Although curriculum changes and new faculty will be necessary to implement this program, no facilities other than those existing or under construction will be needed since all the necessary components are already in place and need only be co-ordinated. The ambulatory services at University Hospital and the BCH are being reorganized, and the new BCH Ambulatory Building, which will include a new enlarged emergency facility, will be completed within two years.

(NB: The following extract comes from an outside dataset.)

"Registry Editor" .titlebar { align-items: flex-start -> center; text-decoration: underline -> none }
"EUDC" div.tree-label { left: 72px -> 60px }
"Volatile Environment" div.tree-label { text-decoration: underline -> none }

The Boston City Hospital, responding to economic pressures, has undergone a major reorganization and has invited the Boston University School of Medicine to help it face the challenges of an uncertain future. The Boston University School of Medicine is proud of this vote of confidence, aware of its responsibility to protect this national educational resource, and is confident that its own goals and those of the BCH, the government, society and the local community are sufficiently congruent to make the next century of the Boston University School of Medicine and the Boston City Hospital as exciting and productive as the first.


Friedman, Ephraim. "The Boston City Hospital: A Tale of Three Cities." New England Journal of Medicine 289, no. 10 (1973): 503-06.